* _Exercise details_:
Please return each line of the listing below exactly as written.

------------------------------------

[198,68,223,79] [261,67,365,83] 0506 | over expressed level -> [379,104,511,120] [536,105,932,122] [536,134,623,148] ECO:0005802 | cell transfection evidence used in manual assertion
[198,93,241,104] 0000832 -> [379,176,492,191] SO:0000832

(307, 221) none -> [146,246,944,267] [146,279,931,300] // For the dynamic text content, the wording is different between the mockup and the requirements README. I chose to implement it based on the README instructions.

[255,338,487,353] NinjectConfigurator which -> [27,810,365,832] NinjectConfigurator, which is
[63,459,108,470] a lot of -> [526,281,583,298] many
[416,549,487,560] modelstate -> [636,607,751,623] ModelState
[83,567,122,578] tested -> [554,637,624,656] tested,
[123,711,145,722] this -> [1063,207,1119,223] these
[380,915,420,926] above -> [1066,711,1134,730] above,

------------------------------------

* _Result for this task_:
[198,68,223,79] [261,67,365,83] 0506 | over expressed level -> [379,104,511,120] [536,105,932,122] [536,134,623,148] ECO:0005802 | cell transfection evidence used in manual assertion
[198,93,241,104] 0000832 -> [379,176,492,191] SO:0000832

(307, 221) none -> [146,246,944,267] [146,279,931,300] // For the dynamic text content, the wording is different between the mockup and the requirements README. I chose to implement it based on the README instructions.

[255,338,487,353] NinjectConfigurator which -> [27,810,365,832] NinjectConfigurator, which is
[63,459,108,470] a lot of -> [526,281,583,298] many
[416,549,487,560] modelstate -> [636,607,751,623] ModelState
[83,567,122,578] tested -> [554,637,624,656] tested,
[123,711,145,722] this -> [1063,207,1119,223] these
[380,915,420,926] above -> [1066,711,1134,730] above,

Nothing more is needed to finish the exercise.